**Your instructions:** Omitting every picture, copy the lines from the one that contains "color: #bef264 ->" through the last line of the records below, exactly and with nothing added.

**Recorded information:**
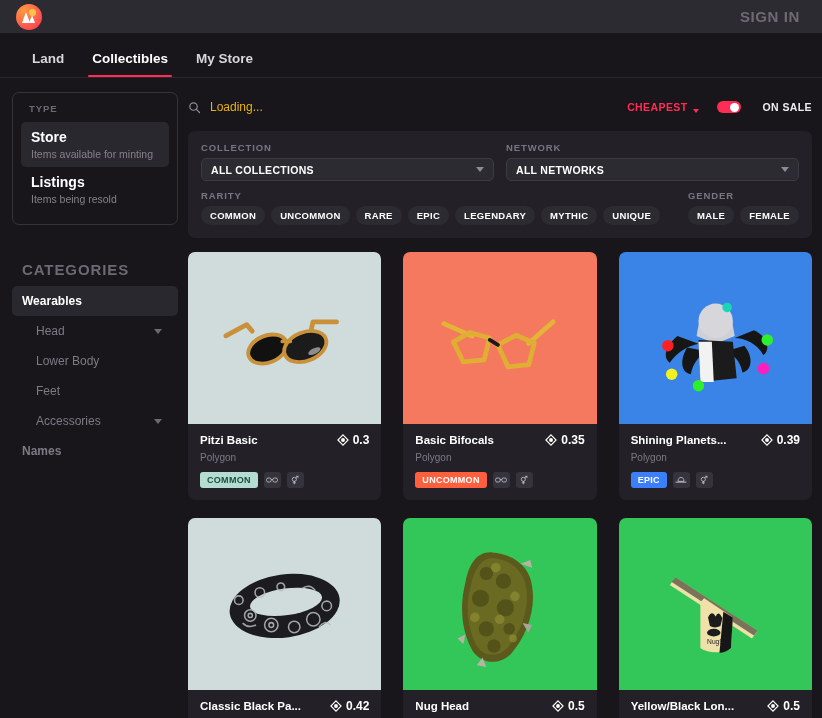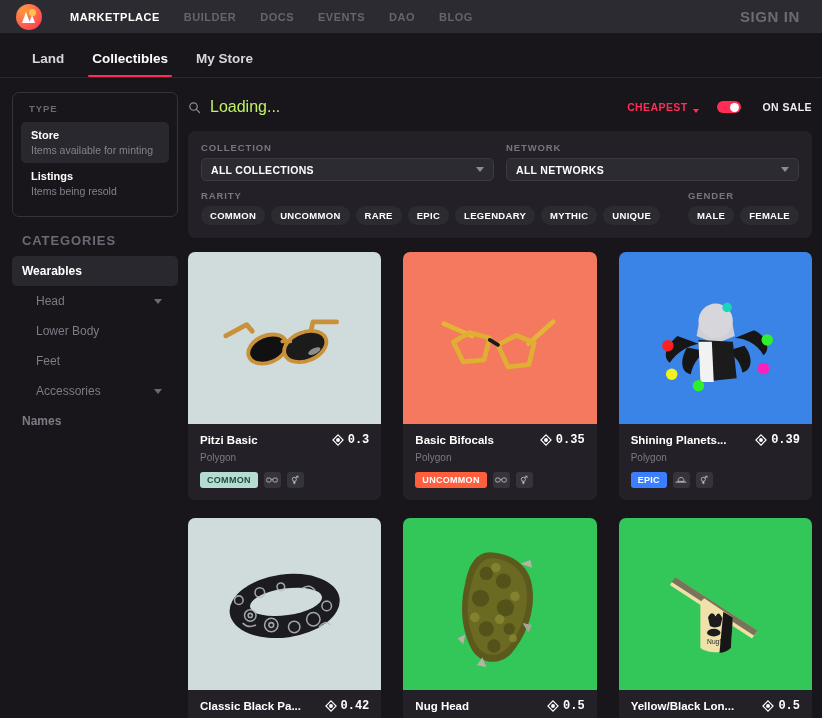"MARKETPLACE" div.nav-links { html: <div> <div>MARKETPLACE</div> <div>BUILDER</div> <div>DOCS</div> <div>EVENTS</div> <div>DAO</div> <div>BLOG</div> </div> -> none }
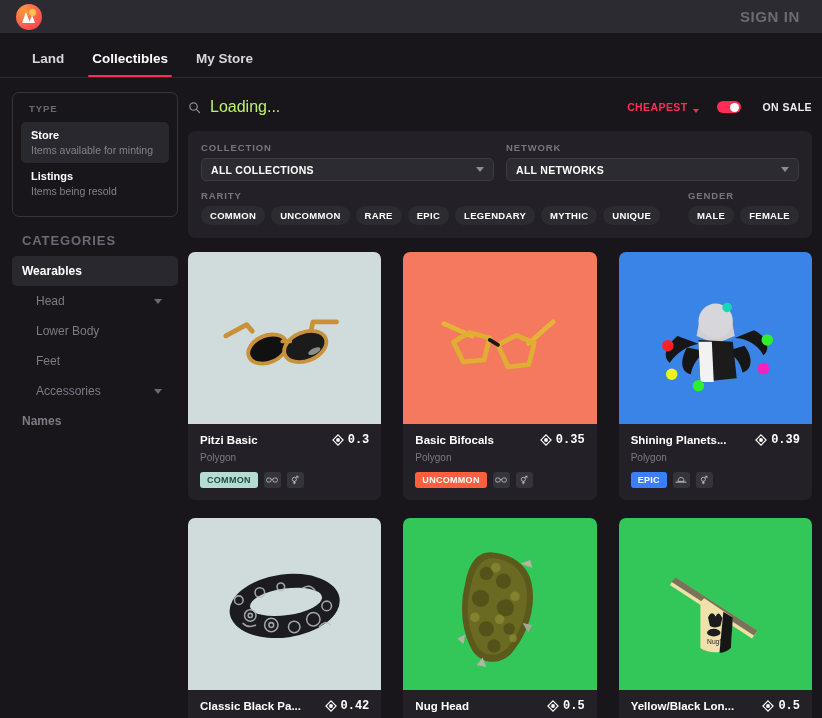"Loading..." .search-text { color: #bef264 -> #eab308; font-size: 16px -> 12px }
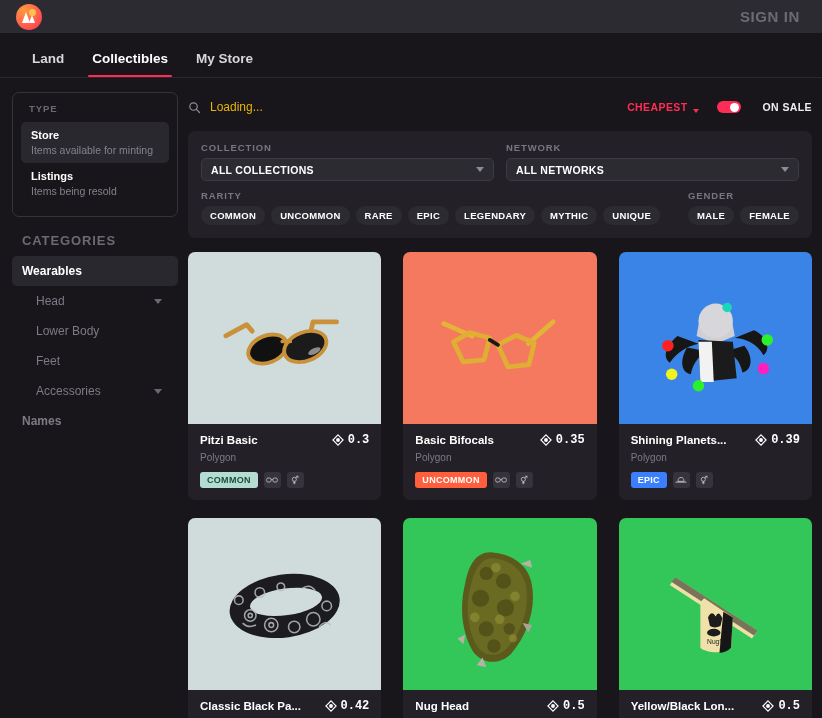"Store" .type-title { font-size: 11px -> 14px }
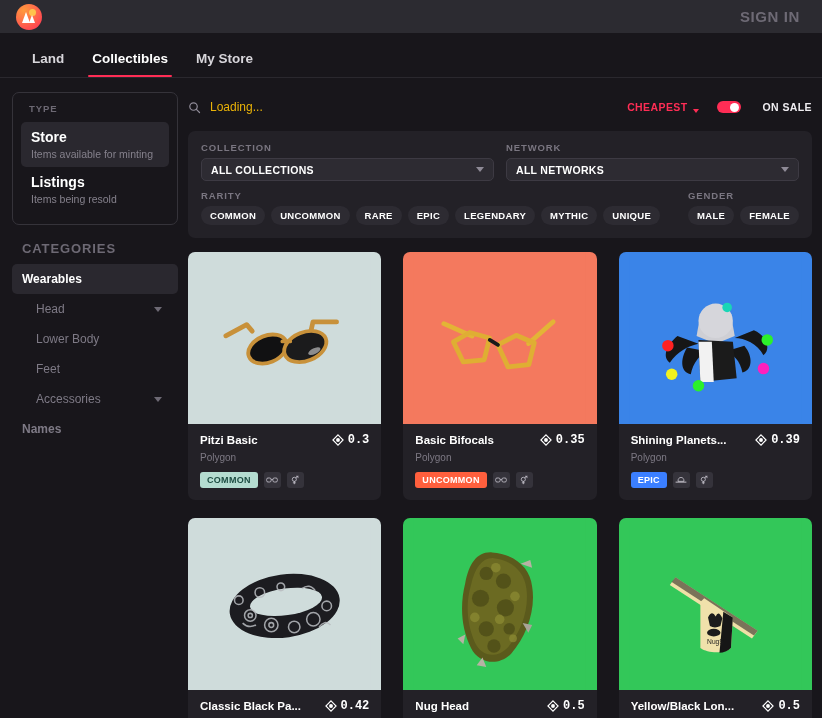"CATEGORIES" .cats-label { font-size: 13px -> 15px; margin: 16px 0 8px 10px -> 36px 0 8px 10px }
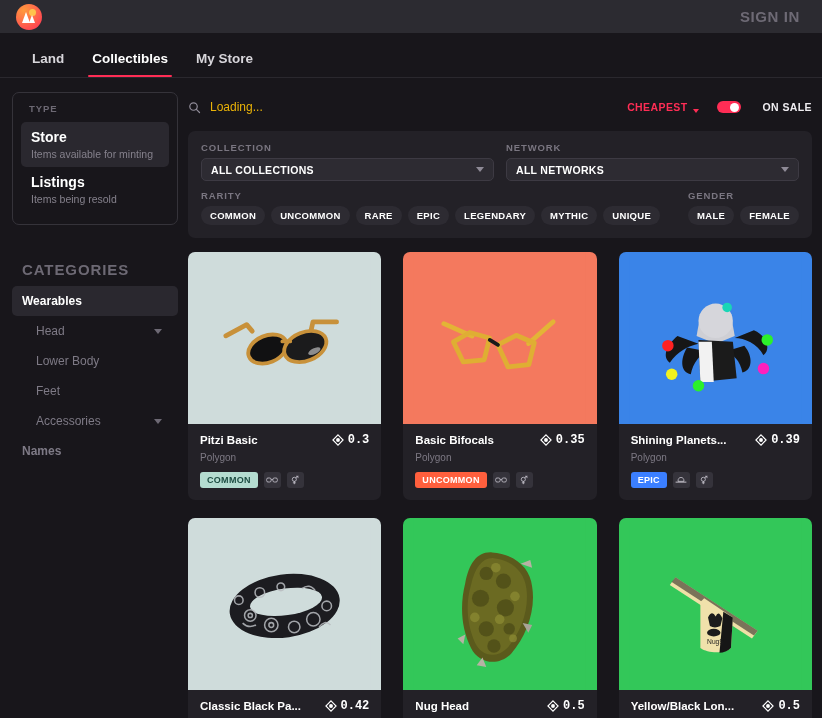"0.3" .card-price { font-family: Liberation Mono, monospace -> none }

**Result below:**
"Loading..." .search-text { color: #bef264 -> #eab308; font-size: 16px -> 12px }
"Store" .type-title { font-size: 11px -> 14px }
"CATEGORIES" .cats-label { font-size: 13px -> 15px; margin: 16px 0 8px 10px -> 36px 0 8px 10px }
"0.3" .card-price { font-family: Liberation Mono, monospace -> none }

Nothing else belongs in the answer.